A épica conquista da Copa do Brasil do ano passado fez com que o Galo fosse apontado como um dos principais favoritos ao título. Mas os duros golpes começaram com as lesões de Lucas Pratto e Marcos Rocha, no início da disputa. Os problemas de ordem médica acompanharam o elenco durante toda a caminhada. O meia Guilherme foi um dos principais prejudicados.

Os dois jogos contra o Colorado expressam bem a história do Atlético. O tão badalado e temido Horto também não desequilibrou. Já no primeiro confronto, o Inter conseguiu um empate por 2 a 2. Na primeira fase, na partida contra o Atlas-MEX, o fator casa também não fez a diferença. A derrota por 1 a 0 quase custou a classificação às oitavas.

Falhas. Os gols do time gaúcho também merecem destaque. Dos cinco tentos, dois tiveram passes de jogadores do próprio Galo. Quem gostou foi o argentino Lisandro López, que aproveitou falhas de Marcos Rocha e Dátolo. O próprio goleiro Victor não fez os costumeiros milagres. Pelo contrário, acumulou falhas. O gol sofrido contra o Colo-Colo-CHI e o primeiro do Colorado, marcado por Valdívia, denotam o que foi a participação do arqueiro.

E os confrontos pelas oitavas de final também apontam para a falta de pontaria dos atleticanos. Se os comandados de Diego Aguirre esbanjaram eficiência, os de Levir Culpi suaram para balançar as redes. O volante Rafael Carioca destacou os erros na hora do arremate como cruciais para a eliminação precoce.

“Faltou caprichar mais na finalização. Perdemos muitos gols no começo do jogo, e, quando eles foram poucas vezes, conseguiram fazer. Pecamos nesse último passe para fazer esse gol também”, afirmou.

O treinador também não escapa aos desacertos do Galo na Libertadores. A sorte não esteve ao lado de Levir. Ao afirmar que o elenco é forte, numeroso, ele descartou a necessidade de contratação de reforços. Apostas como a de Pedro Botelho, André e Cesinha não surtiram o efeito esperado. Quando escalou Dátolo como lateral-esquerdo, contra o Colorado, o argentino falhou no terceiro gol do Inter.

Resta ao clube focar o Campeonato Brasileiro e corrigir os equívocos cometidos na Libertadores.
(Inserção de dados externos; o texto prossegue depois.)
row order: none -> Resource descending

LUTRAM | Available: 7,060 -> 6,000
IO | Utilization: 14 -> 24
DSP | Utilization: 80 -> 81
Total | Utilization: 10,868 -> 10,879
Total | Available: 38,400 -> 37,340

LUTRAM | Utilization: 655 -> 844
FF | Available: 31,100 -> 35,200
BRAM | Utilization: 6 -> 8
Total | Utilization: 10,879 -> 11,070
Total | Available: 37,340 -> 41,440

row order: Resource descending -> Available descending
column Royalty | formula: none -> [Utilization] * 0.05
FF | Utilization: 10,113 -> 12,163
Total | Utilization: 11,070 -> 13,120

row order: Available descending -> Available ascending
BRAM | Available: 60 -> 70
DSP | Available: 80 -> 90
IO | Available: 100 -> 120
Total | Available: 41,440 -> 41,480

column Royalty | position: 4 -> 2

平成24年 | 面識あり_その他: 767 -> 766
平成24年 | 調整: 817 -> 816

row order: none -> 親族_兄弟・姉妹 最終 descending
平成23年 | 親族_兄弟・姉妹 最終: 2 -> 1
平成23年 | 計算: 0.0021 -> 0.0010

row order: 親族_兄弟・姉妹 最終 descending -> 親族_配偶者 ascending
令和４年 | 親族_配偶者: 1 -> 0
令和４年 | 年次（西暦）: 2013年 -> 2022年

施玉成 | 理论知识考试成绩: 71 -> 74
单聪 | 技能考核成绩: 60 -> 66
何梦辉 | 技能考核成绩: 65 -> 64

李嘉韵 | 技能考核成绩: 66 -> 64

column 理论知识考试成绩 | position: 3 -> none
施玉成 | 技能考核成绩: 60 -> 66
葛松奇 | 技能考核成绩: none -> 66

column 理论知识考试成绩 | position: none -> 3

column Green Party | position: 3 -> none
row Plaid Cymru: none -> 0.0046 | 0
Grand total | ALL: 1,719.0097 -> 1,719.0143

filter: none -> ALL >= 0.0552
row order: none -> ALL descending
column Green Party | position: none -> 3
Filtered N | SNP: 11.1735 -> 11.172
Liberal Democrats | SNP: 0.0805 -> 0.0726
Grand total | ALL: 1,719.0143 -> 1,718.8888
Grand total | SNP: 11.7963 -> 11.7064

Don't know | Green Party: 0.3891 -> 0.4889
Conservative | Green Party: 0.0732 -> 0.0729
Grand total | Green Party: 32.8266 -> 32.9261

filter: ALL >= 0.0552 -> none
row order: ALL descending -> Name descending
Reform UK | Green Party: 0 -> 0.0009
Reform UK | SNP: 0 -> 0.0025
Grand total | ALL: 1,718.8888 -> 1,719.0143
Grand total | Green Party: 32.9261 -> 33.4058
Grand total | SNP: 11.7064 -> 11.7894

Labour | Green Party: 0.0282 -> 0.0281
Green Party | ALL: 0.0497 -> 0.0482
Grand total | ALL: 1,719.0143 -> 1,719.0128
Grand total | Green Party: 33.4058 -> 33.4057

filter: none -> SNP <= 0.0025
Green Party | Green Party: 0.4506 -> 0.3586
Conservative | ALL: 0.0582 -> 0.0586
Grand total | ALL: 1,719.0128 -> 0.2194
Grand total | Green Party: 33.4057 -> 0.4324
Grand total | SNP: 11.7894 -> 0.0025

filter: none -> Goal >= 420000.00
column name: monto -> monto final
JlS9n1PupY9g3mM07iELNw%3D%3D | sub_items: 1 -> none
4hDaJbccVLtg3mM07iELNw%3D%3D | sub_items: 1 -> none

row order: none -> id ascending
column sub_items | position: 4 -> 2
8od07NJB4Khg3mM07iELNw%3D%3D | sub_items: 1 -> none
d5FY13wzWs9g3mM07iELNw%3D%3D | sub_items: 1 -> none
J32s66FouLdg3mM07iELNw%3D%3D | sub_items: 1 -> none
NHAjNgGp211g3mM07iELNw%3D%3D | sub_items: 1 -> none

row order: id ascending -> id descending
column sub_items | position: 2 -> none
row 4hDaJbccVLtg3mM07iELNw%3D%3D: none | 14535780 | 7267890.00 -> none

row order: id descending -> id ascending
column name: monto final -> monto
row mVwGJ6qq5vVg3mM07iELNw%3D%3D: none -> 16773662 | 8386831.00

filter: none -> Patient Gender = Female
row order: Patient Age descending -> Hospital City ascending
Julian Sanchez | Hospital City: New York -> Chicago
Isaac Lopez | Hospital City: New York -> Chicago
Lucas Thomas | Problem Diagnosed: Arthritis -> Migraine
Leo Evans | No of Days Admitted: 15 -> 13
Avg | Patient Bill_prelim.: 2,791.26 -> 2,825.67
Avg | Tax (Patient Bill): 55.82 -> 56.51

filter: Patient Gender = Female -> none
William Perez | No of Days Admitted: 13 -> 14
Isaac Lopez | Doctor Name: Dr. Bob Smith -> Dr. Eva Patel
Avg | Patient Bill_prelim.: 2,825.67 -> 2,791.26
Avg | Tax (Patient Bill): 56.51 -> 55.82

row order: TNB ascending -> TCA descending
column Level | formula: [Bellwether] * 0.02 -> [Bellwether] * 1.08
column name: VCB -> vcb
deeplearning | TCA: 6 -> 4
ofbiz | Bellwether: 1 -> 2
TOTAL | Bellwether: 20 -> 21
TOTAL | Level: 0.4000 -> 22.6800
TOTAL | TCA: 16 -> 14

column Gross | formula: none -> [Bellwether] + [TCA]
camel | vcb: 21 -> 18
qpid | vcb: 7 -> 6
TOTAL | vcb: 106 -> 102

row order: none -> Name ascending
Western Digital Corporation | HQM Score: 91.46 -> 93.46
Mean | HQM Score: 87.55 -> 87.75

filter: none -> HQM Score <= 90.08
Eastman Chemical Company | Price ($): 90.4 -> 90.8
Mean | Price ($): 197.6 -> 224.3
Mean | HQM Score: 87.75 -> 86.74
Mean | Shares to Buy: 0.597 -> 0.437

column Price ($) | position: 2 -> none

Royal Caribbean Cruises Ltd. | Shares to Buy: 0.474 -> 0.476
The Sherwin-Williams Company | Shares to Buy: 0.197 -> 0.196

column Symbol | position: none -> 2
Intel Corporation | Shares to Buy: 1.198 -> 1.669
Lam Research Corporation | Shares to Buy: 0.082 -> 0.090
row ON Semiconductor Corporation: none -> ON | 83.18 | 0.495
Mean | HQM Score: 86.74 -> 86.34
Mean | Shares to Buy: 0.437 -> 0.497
Jogadores treinam visando à partida contra o Fluminense Após a eliminação, ainda em Porto Alegre, os jogadores do Atlético realizaram um treino no CT do Grêmio, ontem à tarde. Com problemas de ordem médica, dois atletas não participaram dos trabalhos. O meia Maicosuel e o atacante Jô ficaram no hotel e passam a ser dúvida para a partida contra o Fluminense, no próximo domingo, em Brasília, pela segunda rodada do Campeonato Brasileiro. Maicosuel teve uma entorse no tornozelo esquerdo. Já o centroavante acusou uma entorse no joelho direito. Eles serão reavaliados na Cidade do Galo, hoje à tarde, durante a reapresentação. A delegação chegaria a Belo Horizonte na noite de ontem. O volante Leandro Donizete, suspenso por causa da expulsão na final da Copa do Brasil do ano passado, já está fora do jogo.